● TASK DETAILS
The lines from the one holding "Mafia update! Plus" to the end of the records below, exactly as written, are the only thing to return.

[[ SUPPLIED RECORDS, beginning ]]

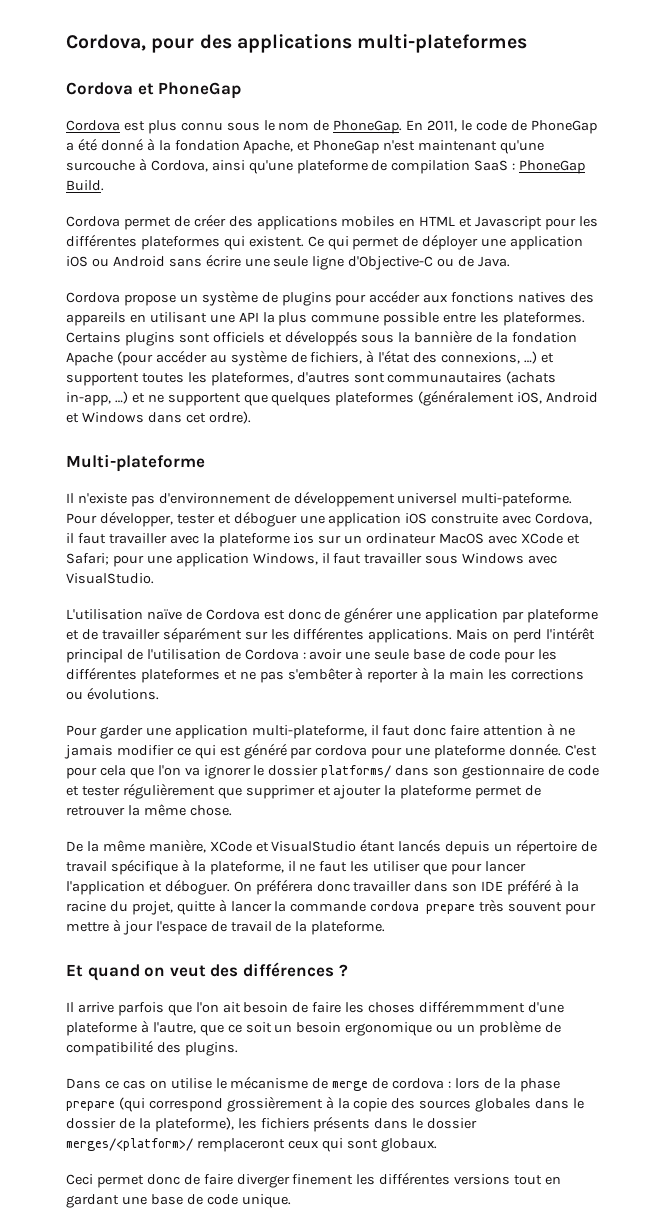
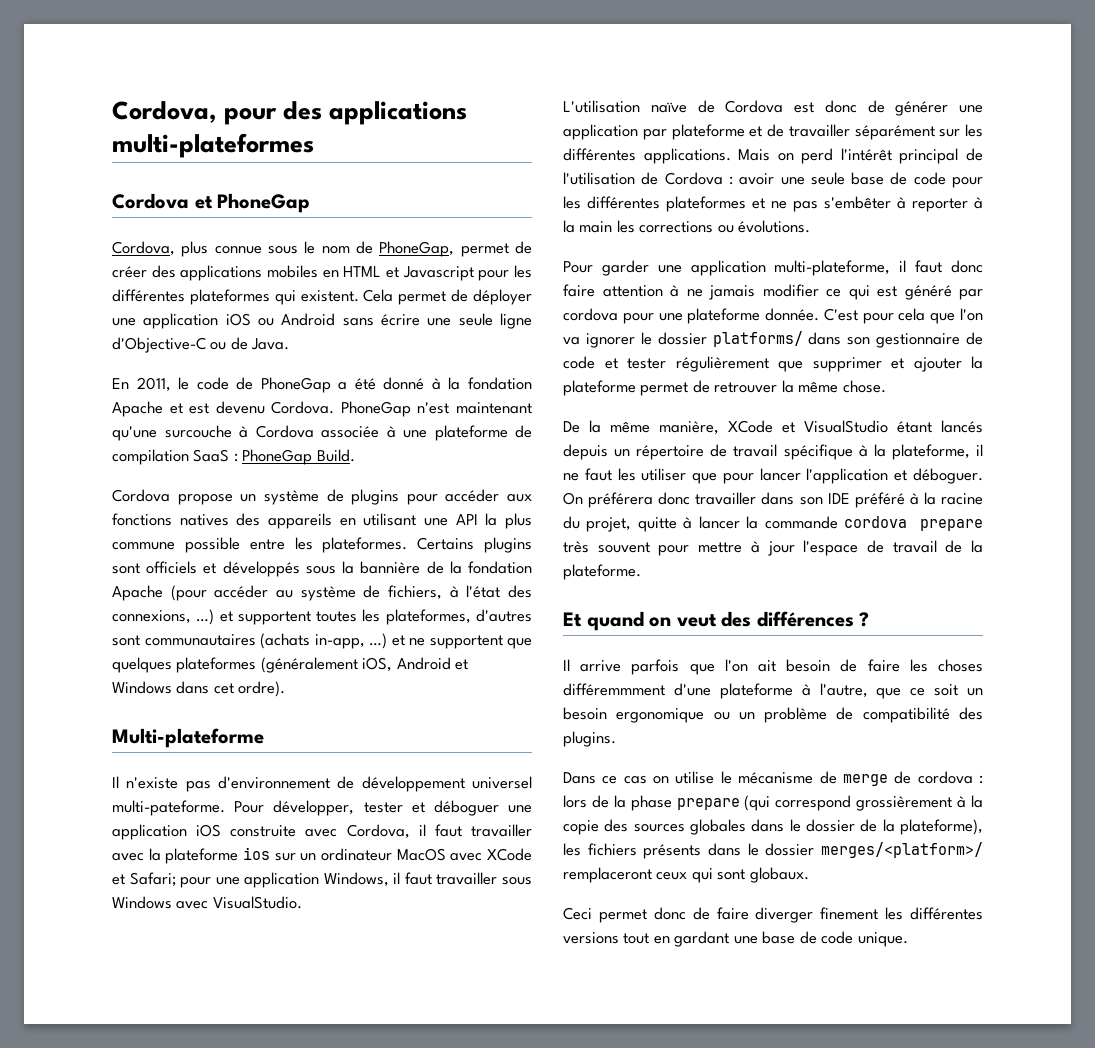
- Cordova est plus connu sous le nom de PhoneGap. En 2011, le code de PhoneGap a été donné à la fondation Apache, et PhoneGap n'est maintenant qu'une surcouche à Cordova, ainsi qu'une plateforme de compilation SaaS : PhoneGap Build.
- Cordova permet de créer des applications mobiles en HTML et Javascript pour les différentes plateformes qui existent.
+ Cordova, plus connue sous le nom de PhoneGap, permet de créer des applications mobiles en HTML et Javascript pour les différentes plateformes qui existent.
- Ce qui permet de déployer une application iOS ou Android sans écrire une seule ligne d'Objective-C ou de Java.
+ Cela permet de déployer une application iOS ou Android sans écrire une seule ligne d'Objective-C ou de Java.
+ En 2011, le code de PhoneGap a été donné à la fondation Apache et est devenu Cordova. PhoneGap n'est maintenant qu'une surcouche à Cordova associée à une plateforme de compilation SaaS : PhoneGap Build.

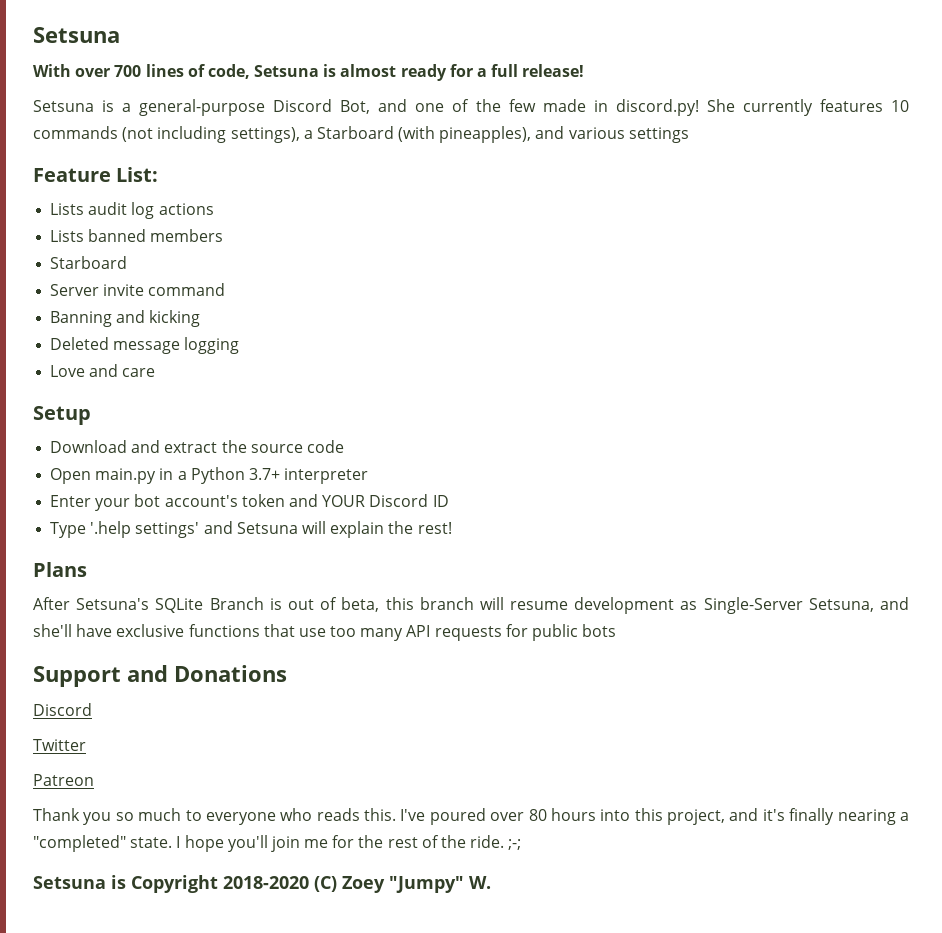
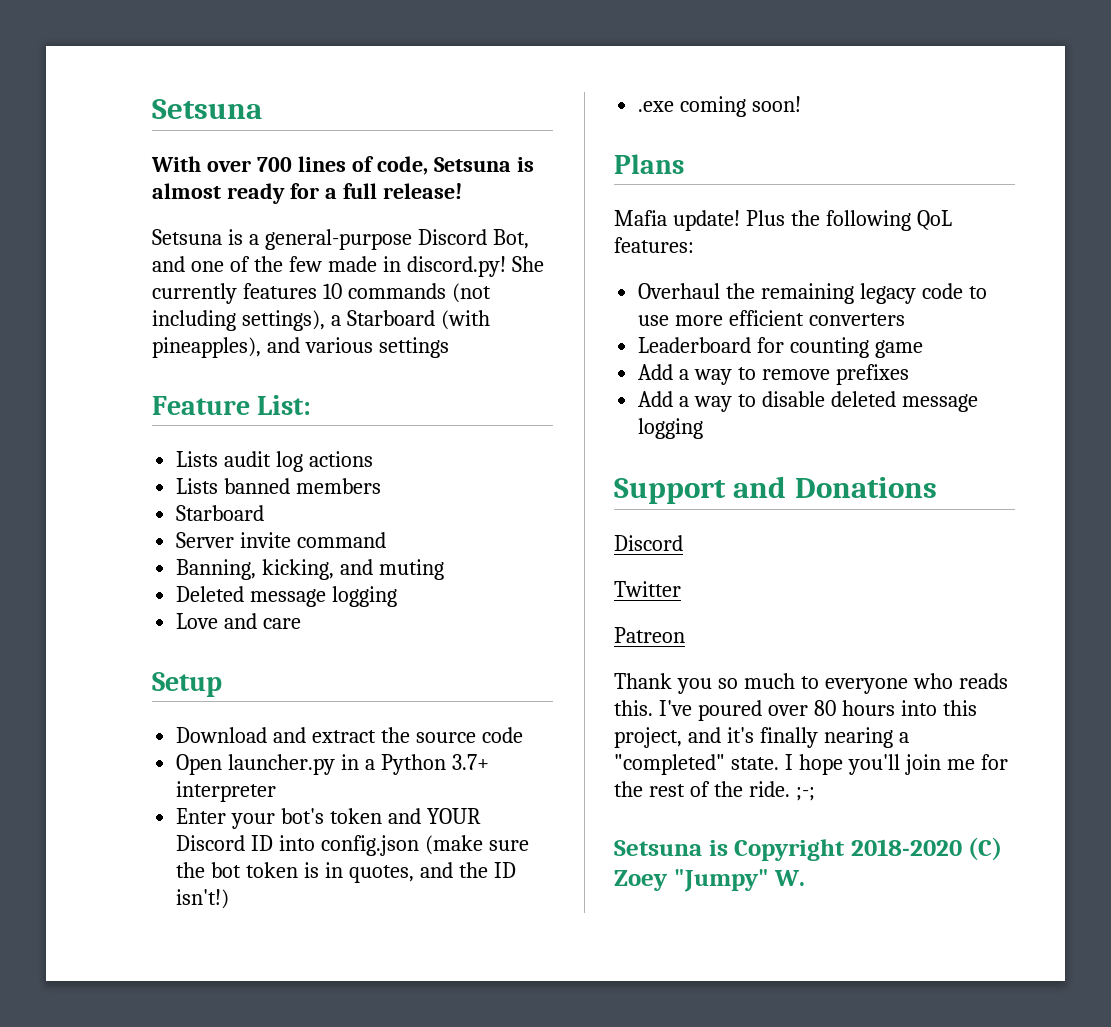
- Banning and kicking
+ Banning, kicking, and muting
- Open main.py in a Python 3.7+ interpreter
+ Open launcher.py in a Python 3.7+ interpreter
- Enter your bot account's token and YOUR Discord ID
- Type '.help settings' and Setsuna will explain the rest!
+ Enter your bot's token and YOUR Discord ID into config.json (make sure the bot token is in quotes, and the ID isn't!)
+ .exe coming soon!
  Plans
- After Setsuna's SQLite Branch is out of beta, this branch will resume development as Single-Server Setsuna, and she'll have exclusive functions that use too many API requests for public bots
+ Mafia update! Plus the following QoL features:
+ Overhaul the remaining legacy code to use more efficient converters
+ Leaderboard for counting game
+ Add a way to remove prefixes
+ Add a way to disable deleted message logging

[[ SUPPLIED RECORDS, end ]]

● RESPONSE TO THIS TASK
+ Mafia update! Plus the following QoL features:
+ Overhaul the remaining legacy code to use more efficient converters
+ Leaderboard for counting game
+ Add a way to remove prefixes
+ Add a way to disable deleted message logging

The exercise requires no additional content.